**Problem statement:** An acceptable answer contains every record below, unchanged, and no pictures.

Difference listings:
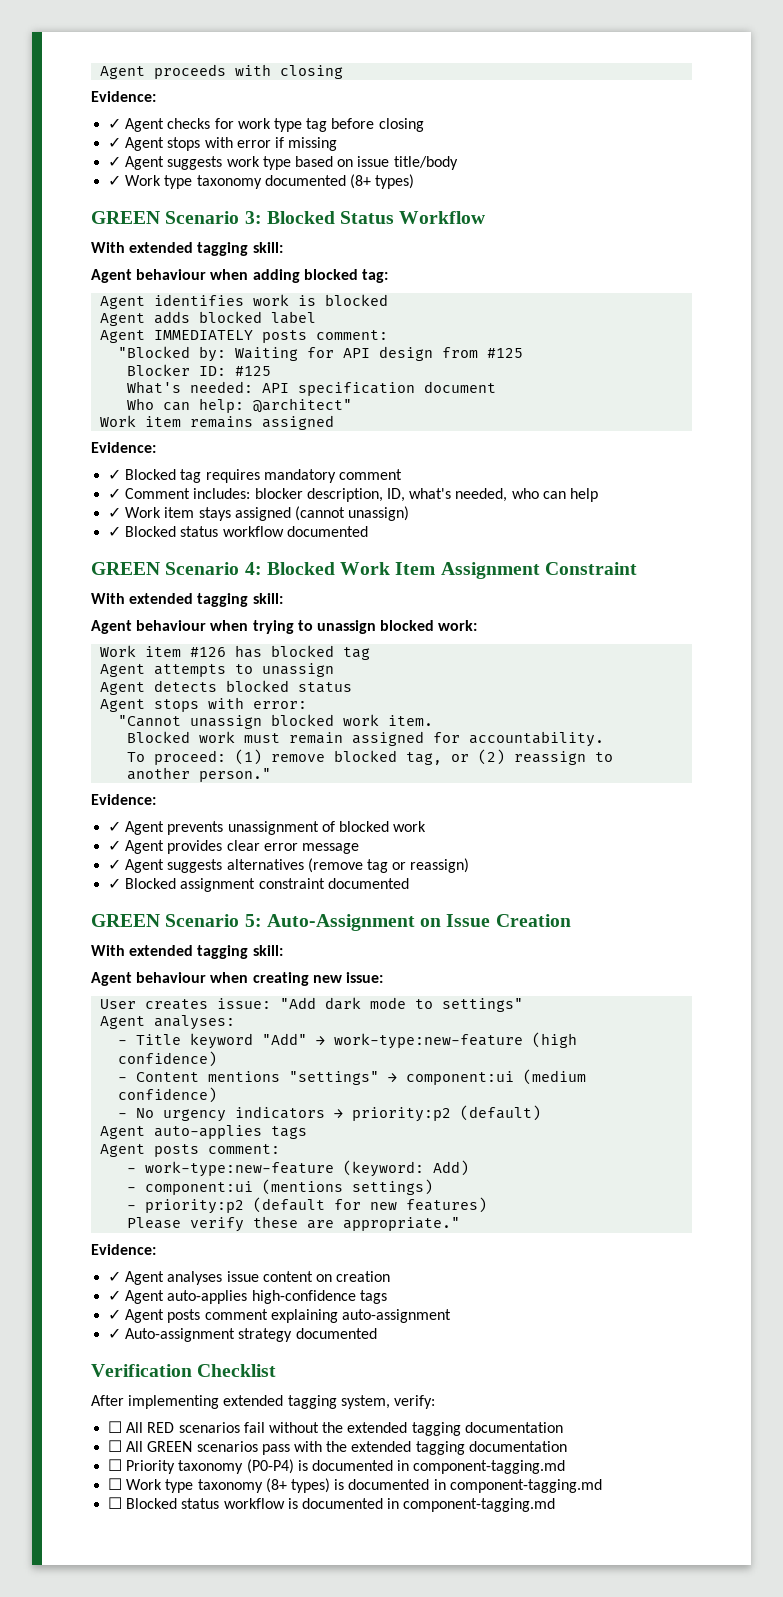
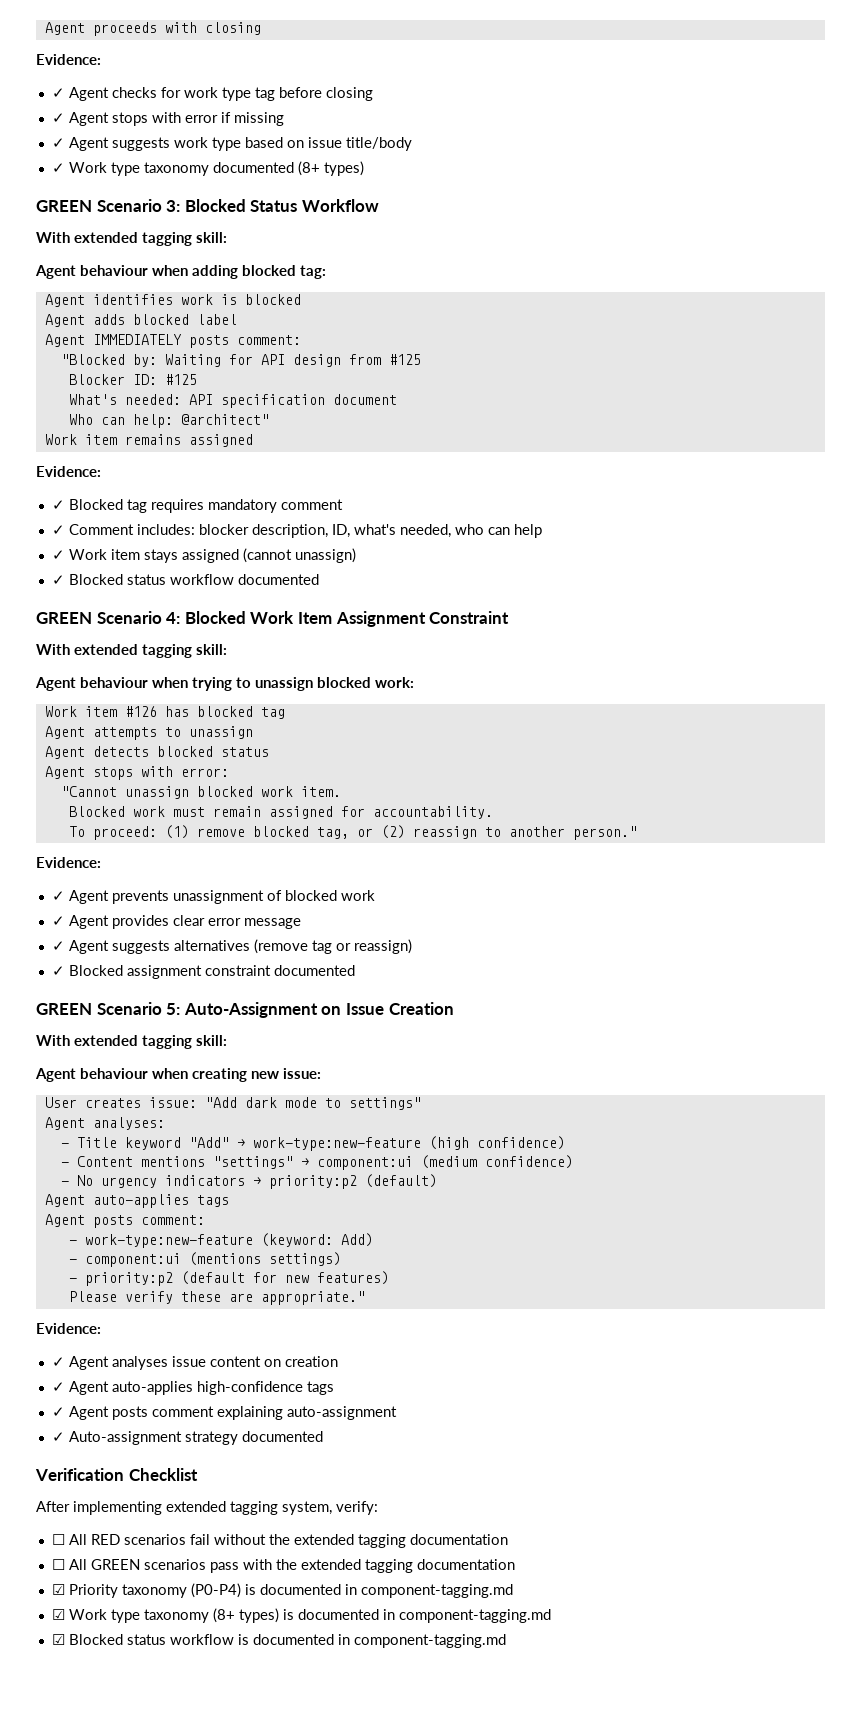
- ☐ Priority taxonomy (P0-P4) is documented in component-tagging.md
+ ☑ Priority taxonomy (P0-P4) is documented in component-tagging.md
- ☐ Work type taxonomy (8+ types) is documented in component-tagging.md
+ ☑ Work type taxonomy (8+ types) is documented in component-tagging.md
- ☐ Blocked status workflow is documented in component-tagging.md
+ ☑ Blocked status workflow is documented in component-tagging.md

**Answer to the problem:**
- ☐ Priority taxonomy (P0-P4) is documented in component-tagging.md
+ ☑ Priority taxonomy (P0-P4) is documented in component-tagging.md
- ☐ Work type taxonomy (8+ types) is documented in component-tagging.md
+ ☑ Work type taxonomy (8+ types) is documented in component-tagging.md
- ☐ Blocked status workflow is documented in component-tagging.md
+ ☑ Blocked status workflow is documented in component-tagging.md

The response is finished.